Wien 14. 12. 904
in den Cyclus Lebendg Stunden] vgl. Arthur Schnitzler an Hermann Bahr, 18. 10. 1901
brav genug] Berliner Tageblatt, Jg. 54, Nr. 227, 14. 5. 1925, Abend-Blatt, S. 2: »Arthur Schnitzler unterhält sich mit einem Freund über Leutnants Bilses Schlüsselroman ›Aus einer kleinen Garnison‹, und es entsteht die Frage, inwieweit ein Autor ein Recht habe, wirkliche Vorkommnisse und Namen in ein Werk aufzunehmen, ›Die Frage‹, sagt Schnitzler, ›erinnert mich an eine reizende Episode ans dem Leben des Tenors Streitmann; der war nämlich schon ein berühmter Operettenheld, ohne daß ihn seine auf dem Land lebende Mutter je auf den Brettern gesehen hatte.
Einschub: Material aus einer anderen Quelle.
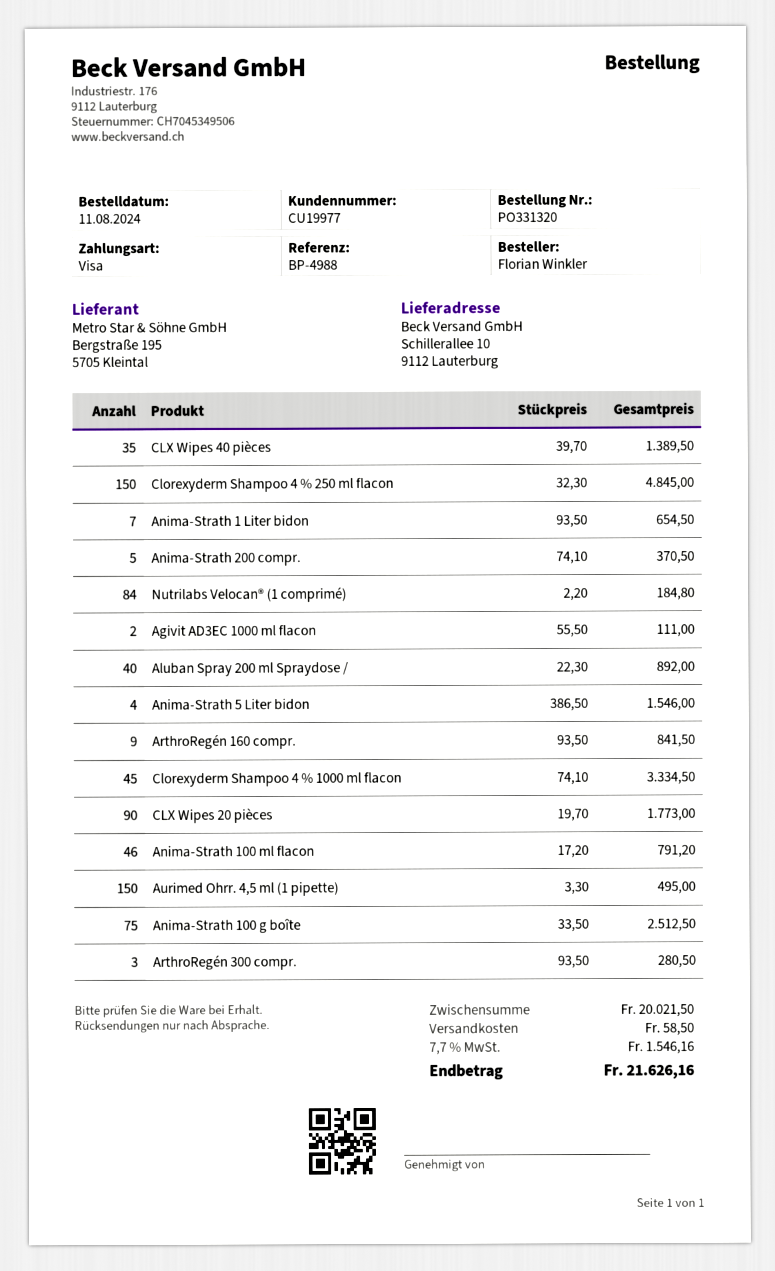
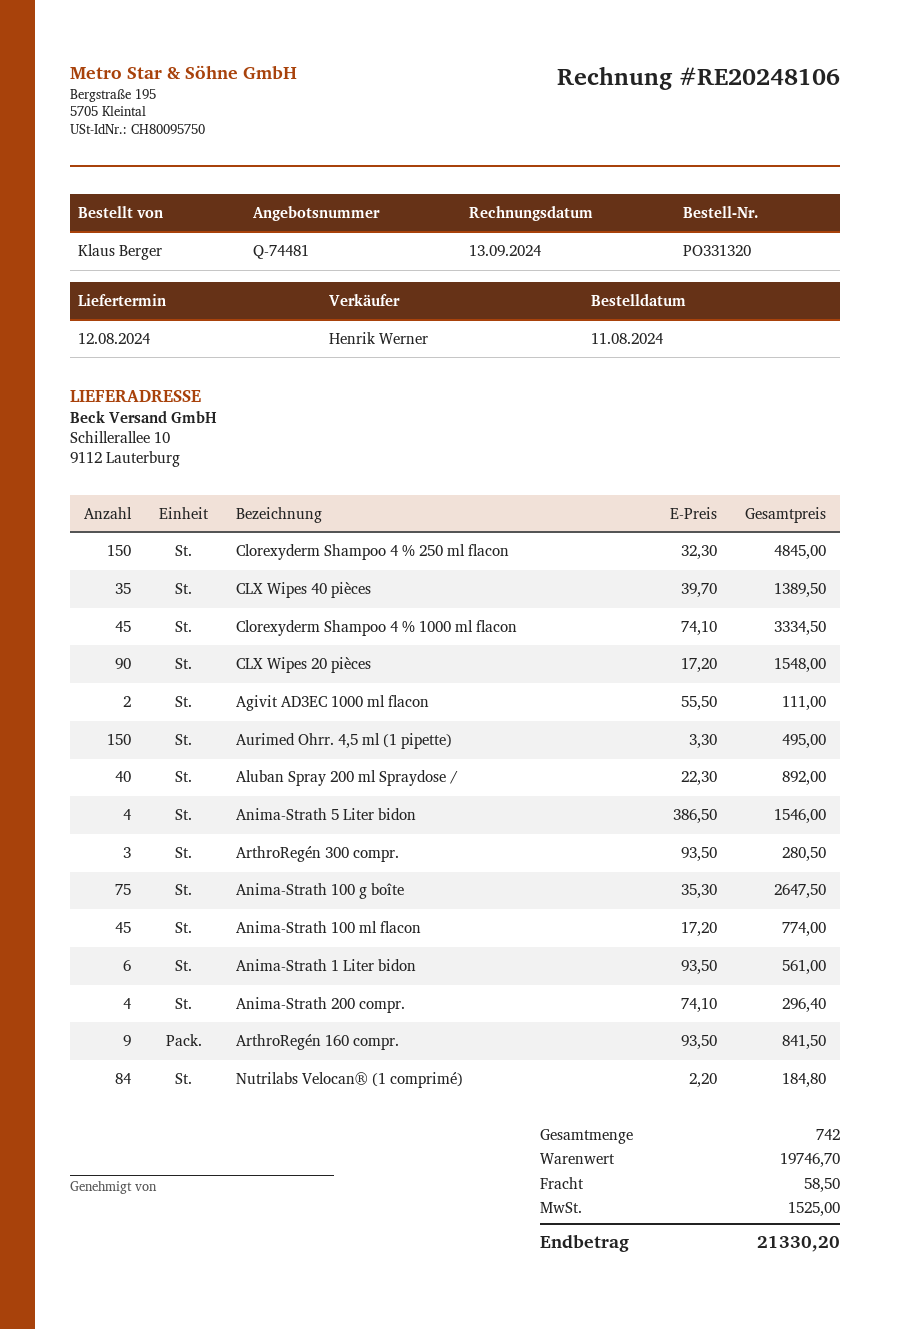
ordered by: Florian Winkler -> Klaus Berger
Anima-Strath 1 Liter bidon: 7 x 93.50 = 654.50 -> 6 x 93.50 = 561.00
Anima-Strath 200 compr.: 5 x 74.10 = 370.50 -> 4 x 74.10 = 296.40
CLX Wipes 20 pièces: 90 x 19.70 = 1773.00 -> 90 x 17.20 = 1548.00
Anima-Strath 100 ml flacon: 46 x 17.20 = 791.20 -> 45 x 17.20 = 774.00
Anima-Strath 100 g boîte: 75 x 33.50 = 2512.50 -> 75 x 35.30 = 2647.50
subtotal: 20021.50 -> 19746.70
tax: 1546.16 -> 1525.00
total: 21626.16 -> 21330.20

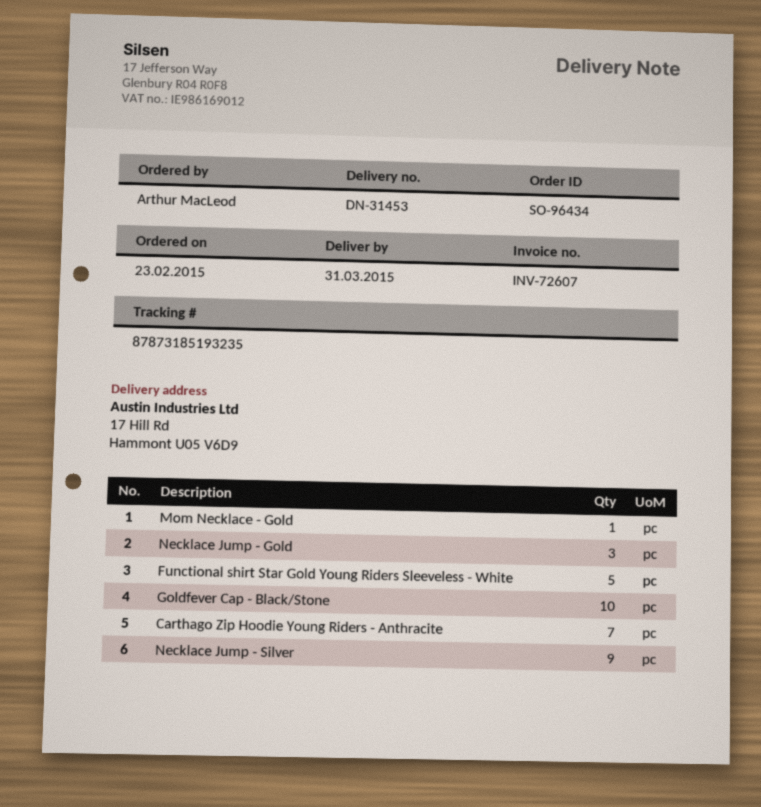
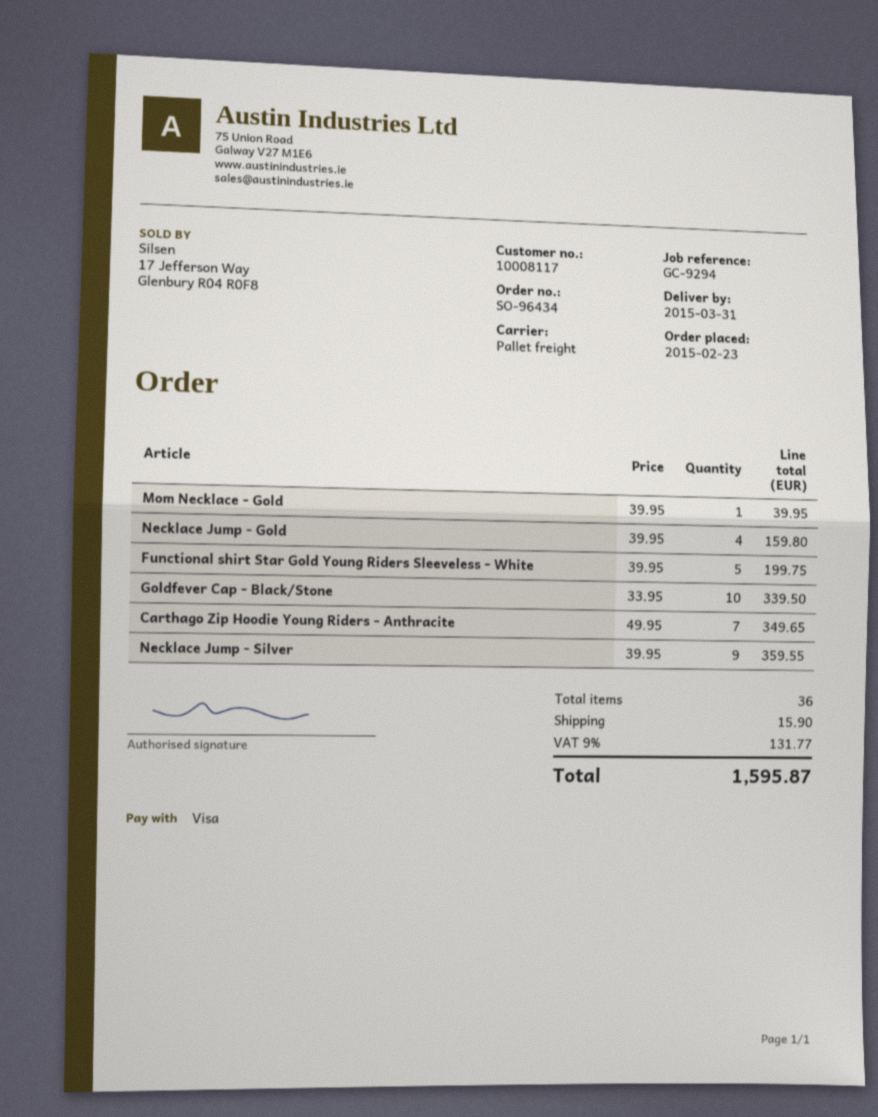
Necklace Jump - Gold: 3 -> 4

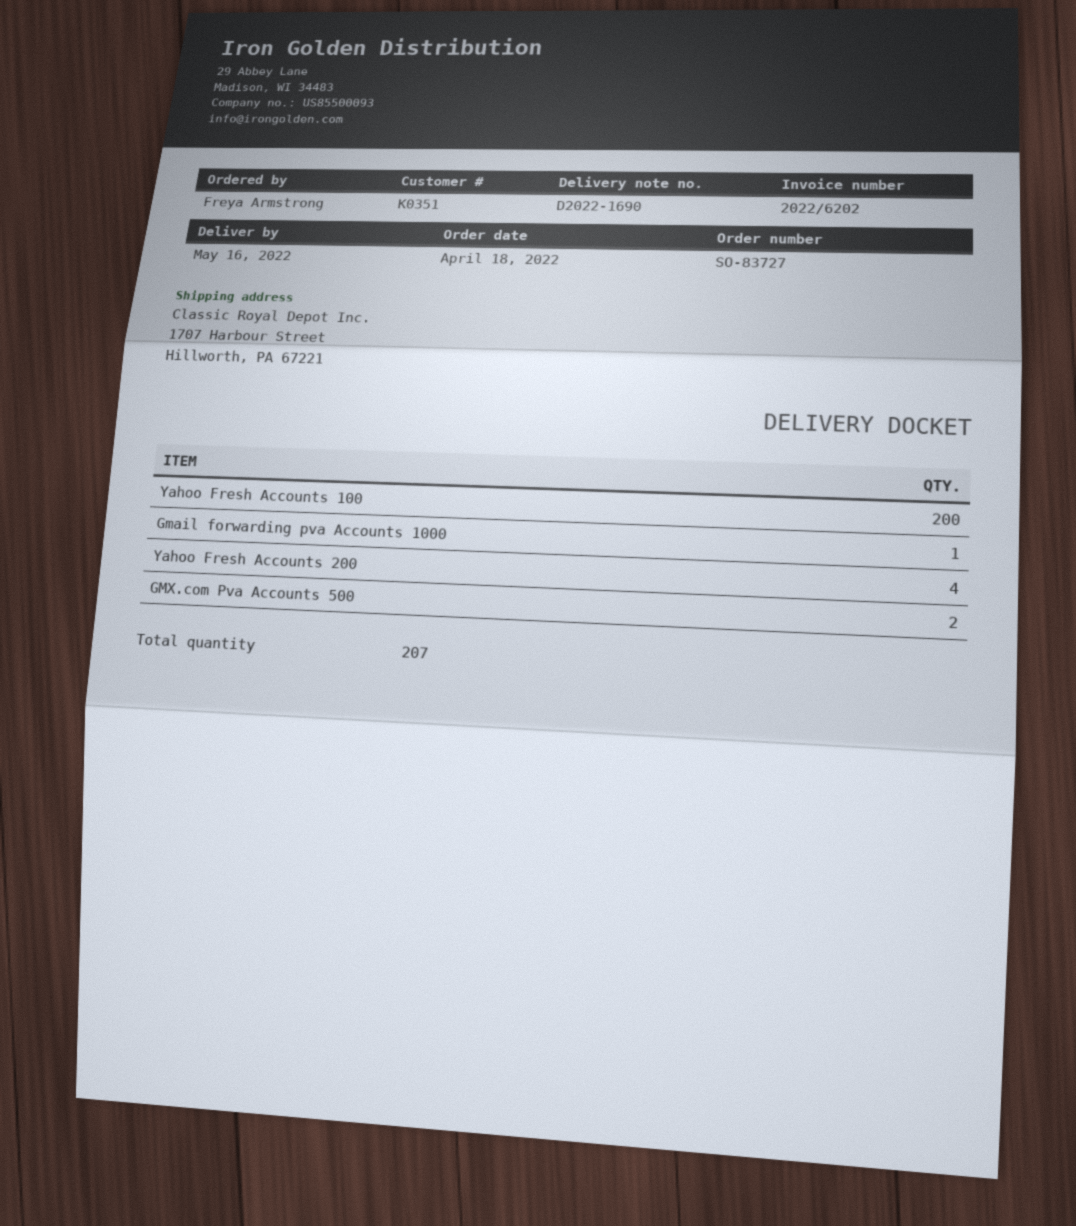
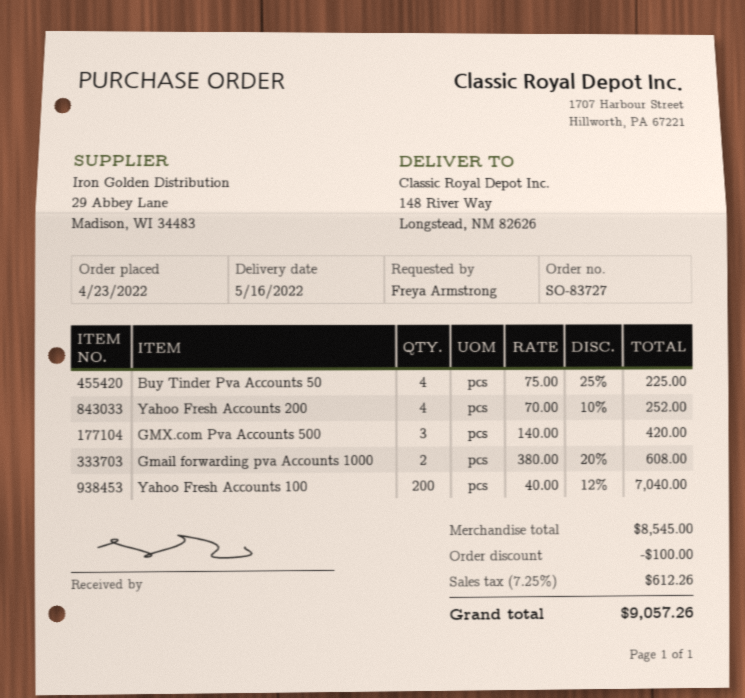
order date: 2022-04-18 -> 2022-04-23
ship to: 1707 Harbour Street, Hillworth, PA 67221 -> 148 River Way, Longstead, NM 82626
Gmail forwarding pva Accounts 1000: 1 -> 2
GMX.com Pva Accounts 500: 2 -> 3
Buy Tinder Pva Accounts 50: none -> 4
Eines Tages fährt sie nach Wien, begibt sich – auf dem Zettel steht die ›Fledermaus‹ – ins Theater, wo ihr Sohn auftritt. ›Nun?‹ fragt am Ende der Vorstellung Streitmann seine Mutter, ›wie habe ich dir gefallen?‹ – ›Sehr gut, sehr brav, mein Kind – aber‹, und sie wird bedrückt, ›warum hast du nicht das schöne Lied gesungen: ›Ach, ich hab’ sie ja nur auf die Schulter geküßt?‹ – ›Aber Mama,‹ sagte der Tenor, ›das kommt ja gar nicht in dieser Operette vor.‹ – ›Schön, kommt nicht vor . . . aber warum hast du’s nicht doch gesungen?‹ – ›Aber Mama, verstehst du nicht – ich hätt’ es ja gar nicht singen dürfen.‹ Darauf ein langer, mißtrauischer Blick der Mutter: ›Wenn man brav ist, mein Kind, darf man alles.‹ ›Das ist‹, fügt Schnitzler hinzu, ›auch meine Meinung über den Schlüsselroman.‹«
schämten] Schreibfehler, das Wort ist deutlich zu entziffern
Mahler« haben wir noch Sitze] Mahler dirigierte seine 3. Symphonie im Musikvereinssaal.